Repeat exactly the lines from the line containing "Nukleusi i rojevi: none -> 4 x 50.40 = 201.60" through the last line of the records below, inclusive, and nothing else.

[Revision tracking records]
══════════

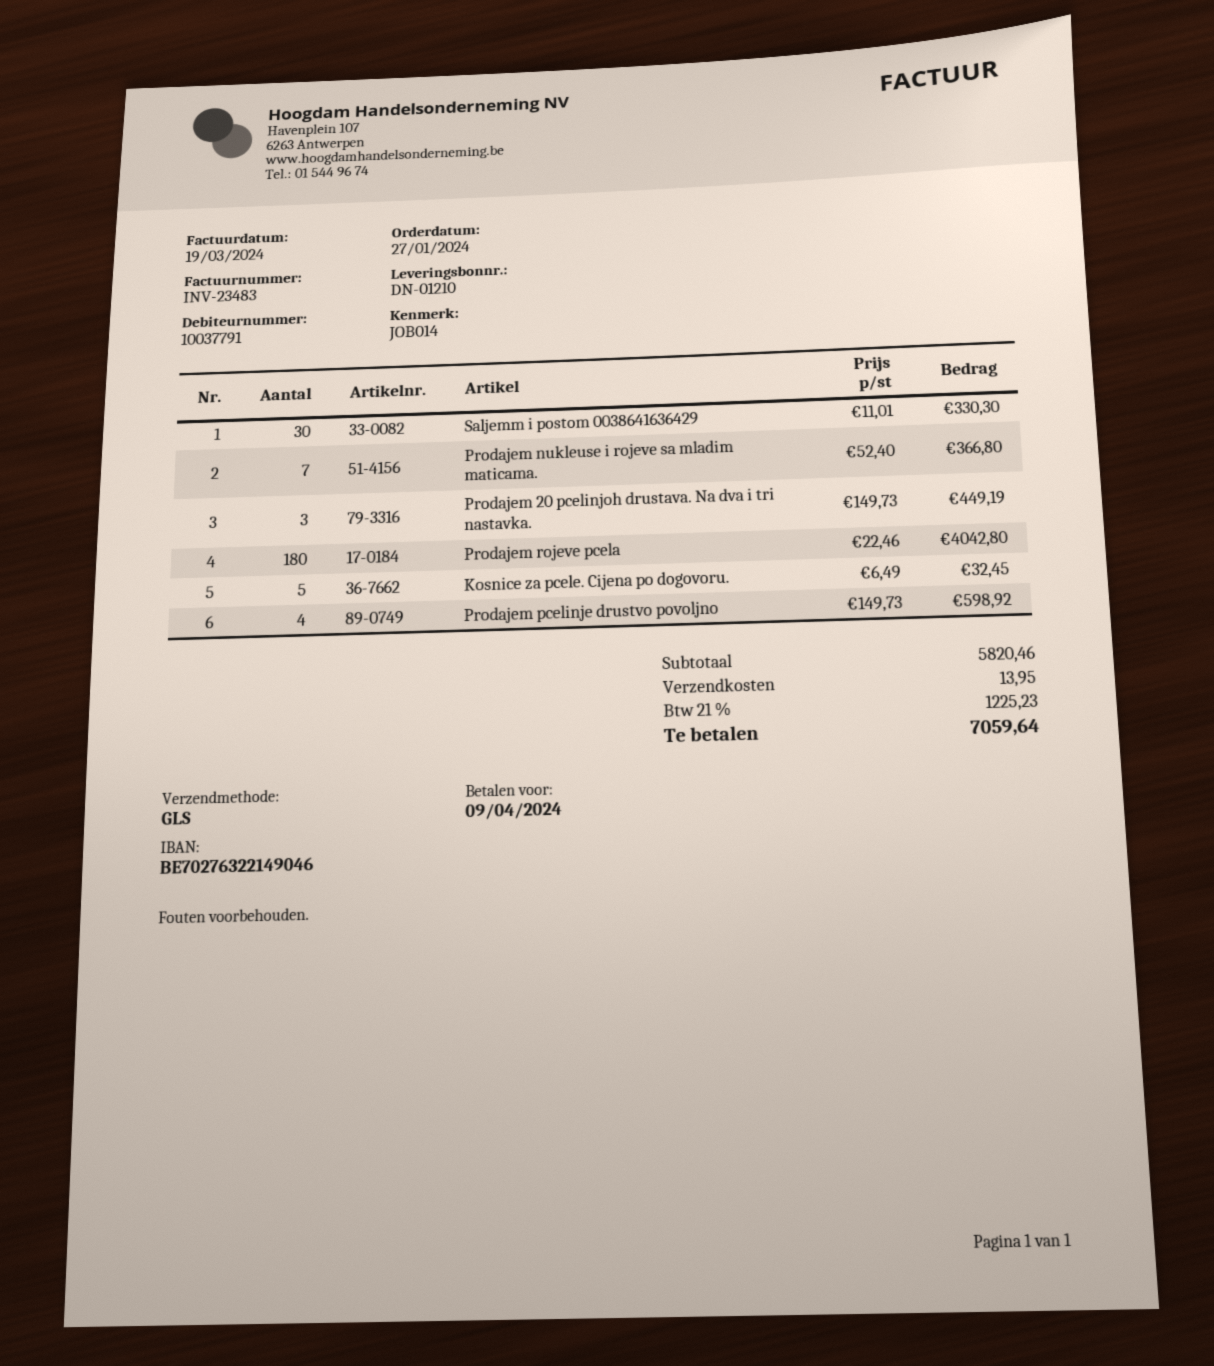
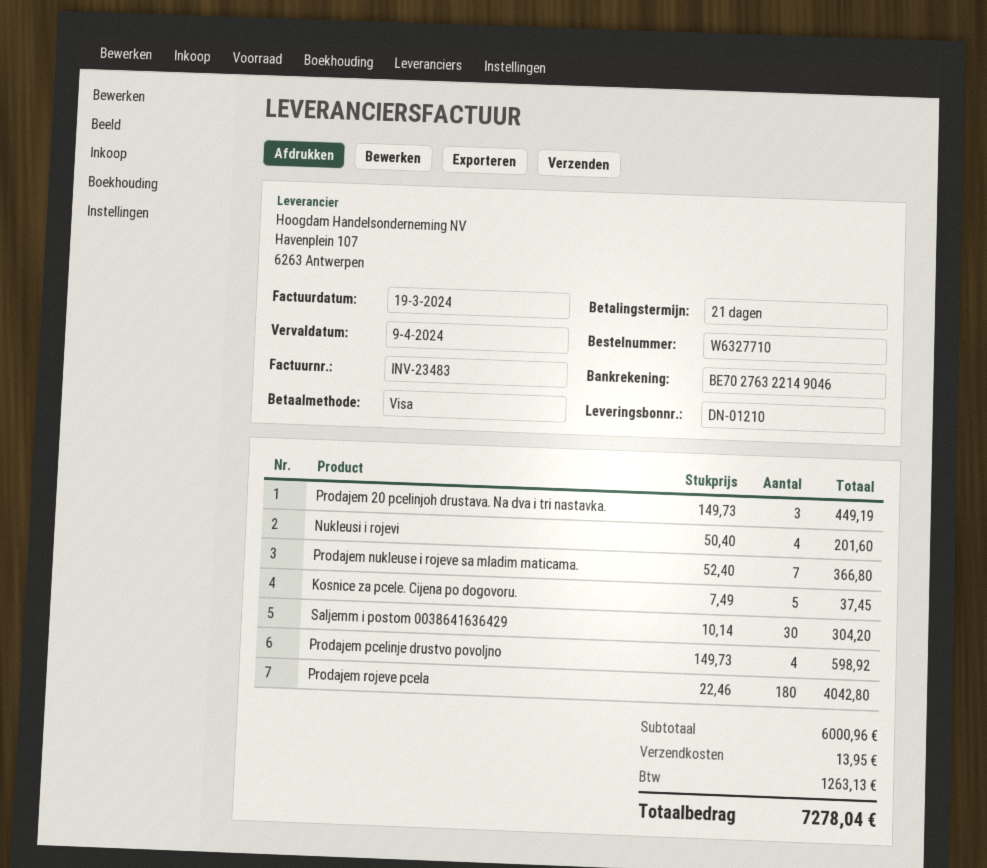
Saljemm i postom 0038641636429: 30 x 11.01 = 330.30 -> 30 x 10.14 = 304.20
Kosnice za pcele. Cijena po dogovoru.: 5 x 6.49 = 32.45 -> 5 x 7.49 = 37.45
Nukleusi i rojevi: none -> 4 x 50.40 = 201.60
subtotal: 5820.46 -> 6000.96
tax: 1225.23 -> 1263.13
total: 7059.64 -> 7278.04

══════════

◆ Output of the task:
Nukleusi i rojevi: none -> 4 x 50.40 = 201.60
subtotal: 5820.46 -> 6000.96
tax: 1225.23 -> 1263.13
total: 7059.64 -> 7278.04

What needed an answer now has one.